Indice
- Panoramica dello studio
- Popolazione studiata
- Trattamento in valutazione
- Obiettivi e misure di esito
- Fase dello studio e significato
- Dati principali del trial
Panoramica dello studio
Nei dati disponibili è presente un solo studio clinico su Vepdegestrant: NCT05501769, uno studio interventistico di fase 1b completato.[1] Lo studio aveva come scopo principale valutare la sicurezza e la tollerabilità della combinazione tra Vepdegestrant ed everolimus, oltre a scegliere la dose raccomandata per la fase successiva.[1]
Popolazione studiata
Il trial ha arruolato pazienti con tumore della mammella ER positivo e HER2 negativo, in fase avanzata o metastatica.[1] In parole semplici, si tratta di un tumore della mammella che presenta recettori per gli estrogeni, non mostra HER2 in modo elevato e si è esteso oltre la sede iniziale della malattia.[1]
Questo tipo di popolazione è importante negli studi clinici perché permette di capire se un trattamento può essere studiato in un gruppo di pazienti ben definito.[1] In questo caso, il trial è stato pensato per persone con malattia già avanzata o metastatica, quindi con un bisogno clinico specifico.[1]
Trattamento in valutazione
Lo studio ha valutato Vepdegestrant in combinazione con everolimus.[1] Nei dati del trial sono elencati anche i farmaci usati nello studio, ma l’obiettivo clinico riportato è la valutazione della combinazione per sicurezza, tollerabilità e scelta della dose.[1]
È importante ricordare che, in questo contesto, il trial non nasce per descrivere il farmaco in generale, ma per capire come funziona la combinazione in un gruppo ristretto di pazienti.[1]

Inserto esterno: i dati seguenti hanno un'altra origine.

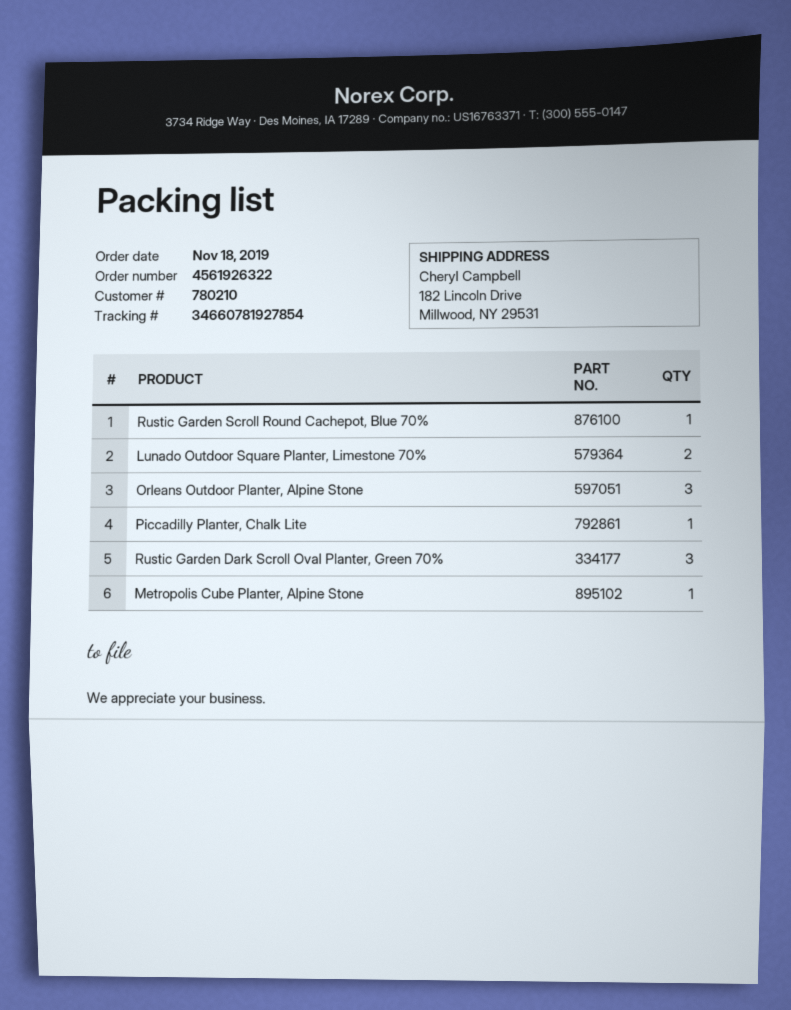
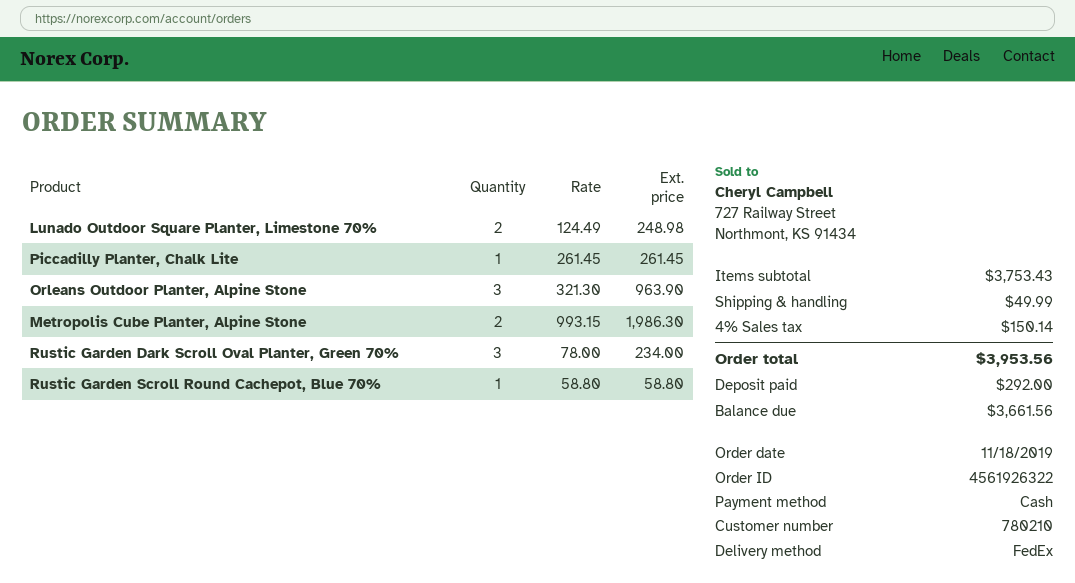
Metropolis Cube Planter, Alpine Stone: 1 -> 2

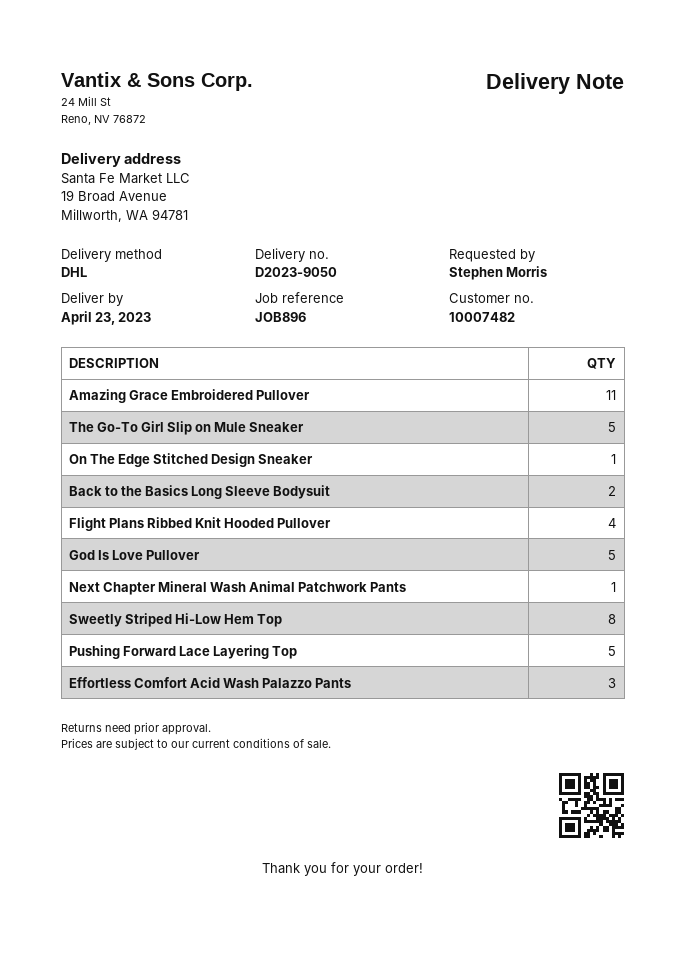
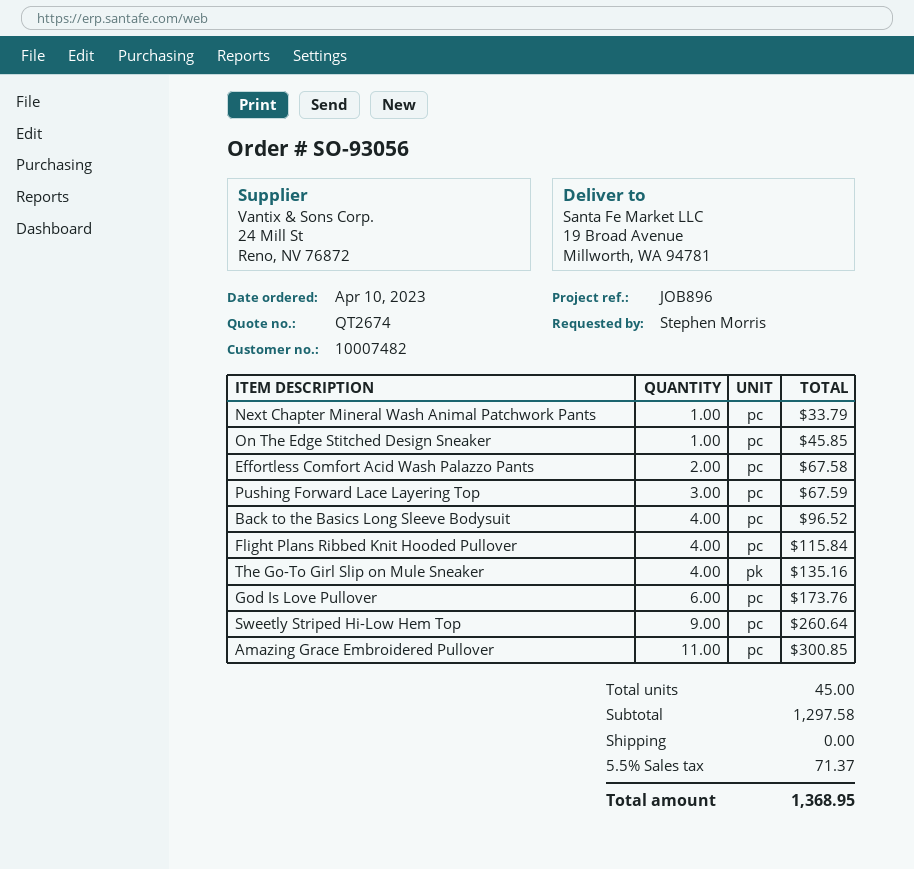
The Go-To Girl Slip on Mule Sneaker: 5 -> 4
Back to the Basics Long Sleeve Bodysuit: 2 -> 4
God Is Love Pullover: 5 -> 6
Sweetly Striped Hi-Low Hem Top: 8 -> 9
Pushing Forward Lace Layering Top: 5 -> 3
Effortless Comfort Acid Wash Palazzo Pants: 3 -> 2

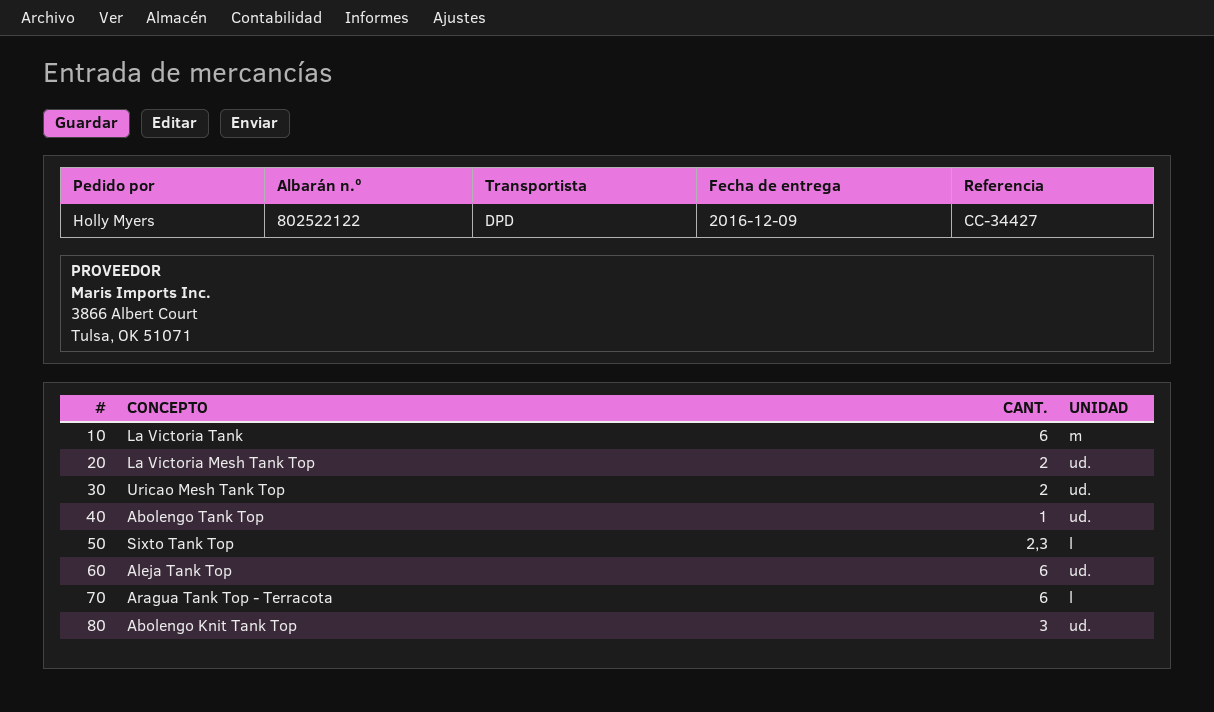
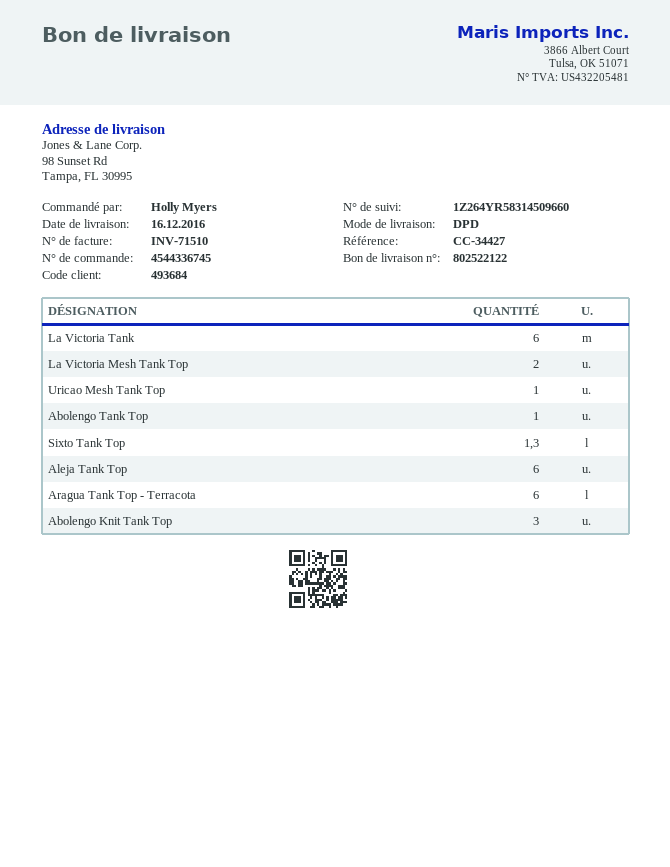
delivery date: 2016-12-09 -> 2016-12-16
Uricao Mesh Tank Top: 2 -> 1
Sixto Tank Top: 2.3 -> 1.3

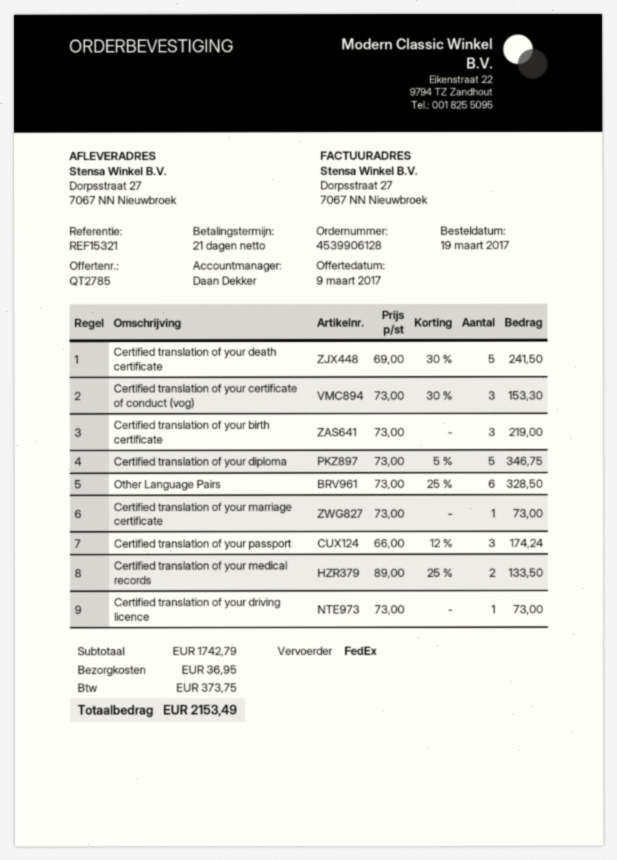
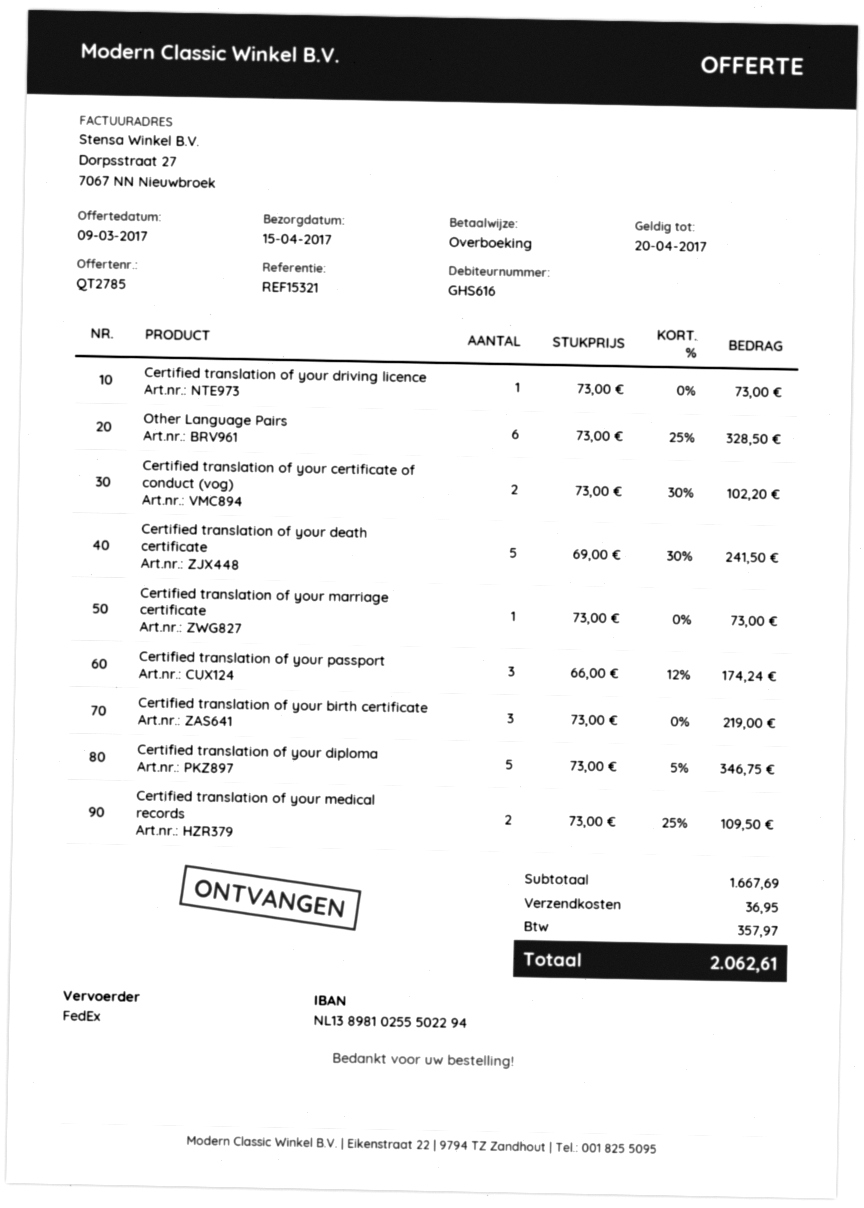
Certified translation of your certificate of conduct (vog): 3 x 73.00 - 30% = 153.30 -> 2 x 73.00 - 30% = 102.20
Certified translation of your medical records: 2 x 89.00 - 25% = 133.50 -> 2 x 73.00 - 25% = 109.50
subtotal: 1742.79 -> 1667.69
tax: 373.75 -> 357.97
total: 2153.49 -> 2062.61

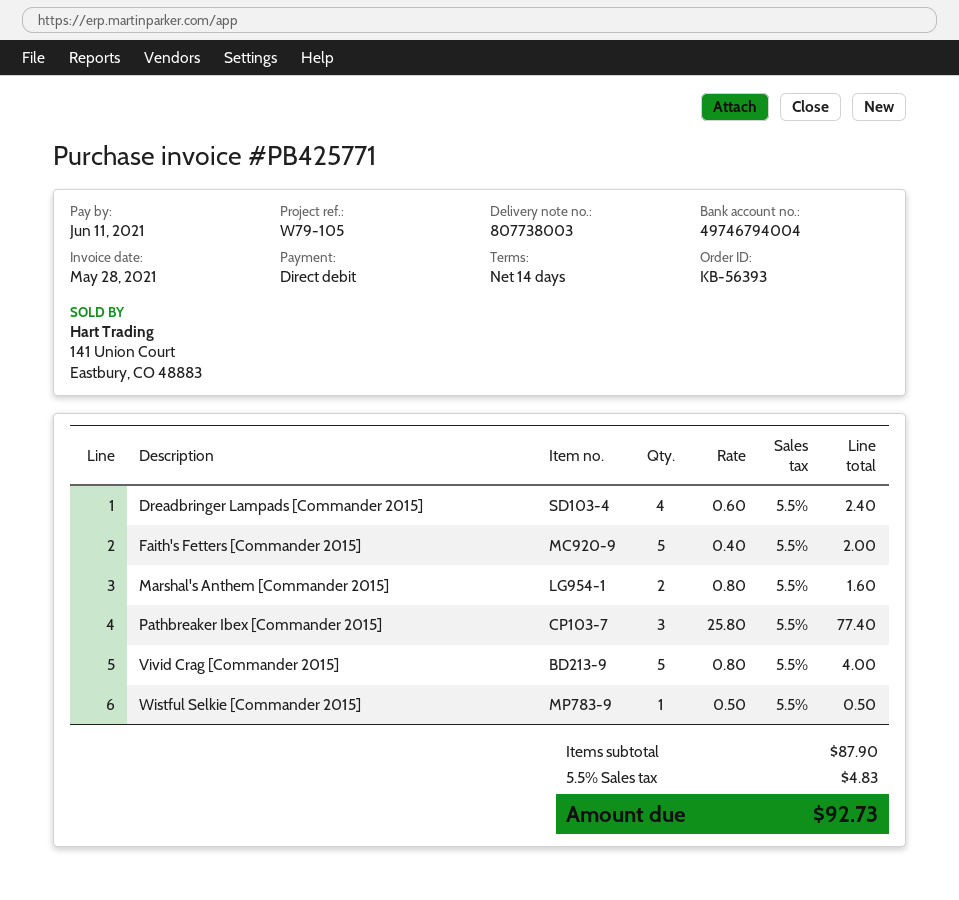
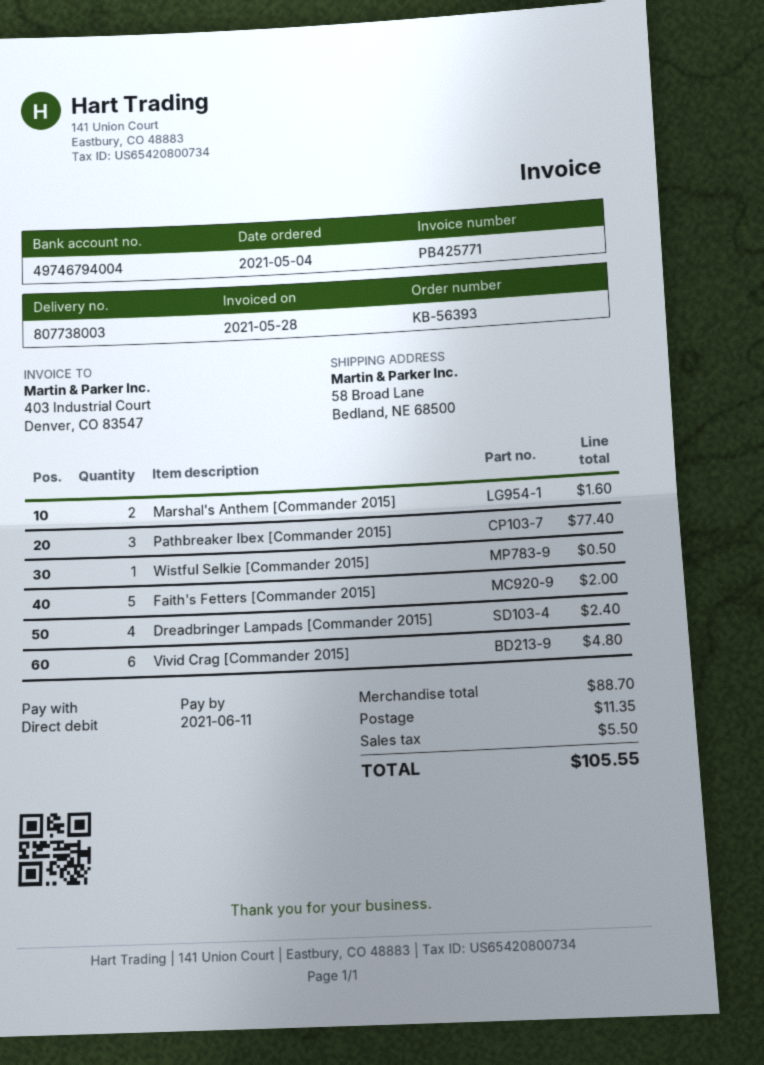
Vivid Crag [Commander 2015]: 5 for 4.00 -> 6 for 4.80
subtotal: 87.90 -> 88.70
shipping: none -> 11.35
tax: 4.83 -> 5.50
total: 92.73 -> 105.55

Obiettivi e misure di esito
Il principale endpoint, cioè il risultato che i ricercatori vogliono misurare, era la presenza di DLT nel primo ciclo di trattamento e la definizione della RP2D.[1] DLT significa “tossicità che limita la dose”, cioè effetti indesiderati abbastanza importanti da impedire di aumentare o continuare il trattamento alla stessa dose.[1] RP2D significa “dose raccomandata per la fase 2”, cioè la dose scelta dopo i primi dati di sicurezza.[1]
Lo studio ha anche misurato gli eventi avversi, descrivendoli per tipo, frequenza, gravità, momento in cui si presentavano, serietà e relazione con il trattamento.[1] Inoltre, sono state valutate le anomalie di laboratorio, cioè cambiamenti anomali negli esami, sempre per tipo, frequenza, gravità e tempistica.[1]
Fase dello studio e significato
Lo studio è in fase 1, che è una delle prime fasi della ricerca clinica.[1] In questa fase l’attenzione è soprattutto sulla sicurezza, sulla tollerabilità e sulla scelta della dose, più che sull’efficacia a lungo termine.[1]
Il fatto che il trial sia stato completato e che abbia coinvolto 30 partecipanti indica che si tratta di uno studio piccolo, adatto a raccogliere dati iniziali prima di eventuali studi più grandi.[1]
Dati principali del trial
Di seguito sono riassunti gli elementi più importanti del trial disponibile su Vepdegestrant.[1]
- Identificativo dello studio: NCT05501769, utile per riconoscere in modo preciso il trial nei registri clinici.[1]
- Tipo di studio: interventistico, cioè con somministrazione di un trattamento e osservazione dei risultati.[1]
- Fase: fase 1, con focus su sicurezza e dose.[1]
- Condizione studiata: tumore della mammella ER positivo, HER2 negativo, avanzato o metastatico.[1]
- Obiettivo principale: valutare sicurezza, tollerabilità e dose raccomandata per la fase 2.[1]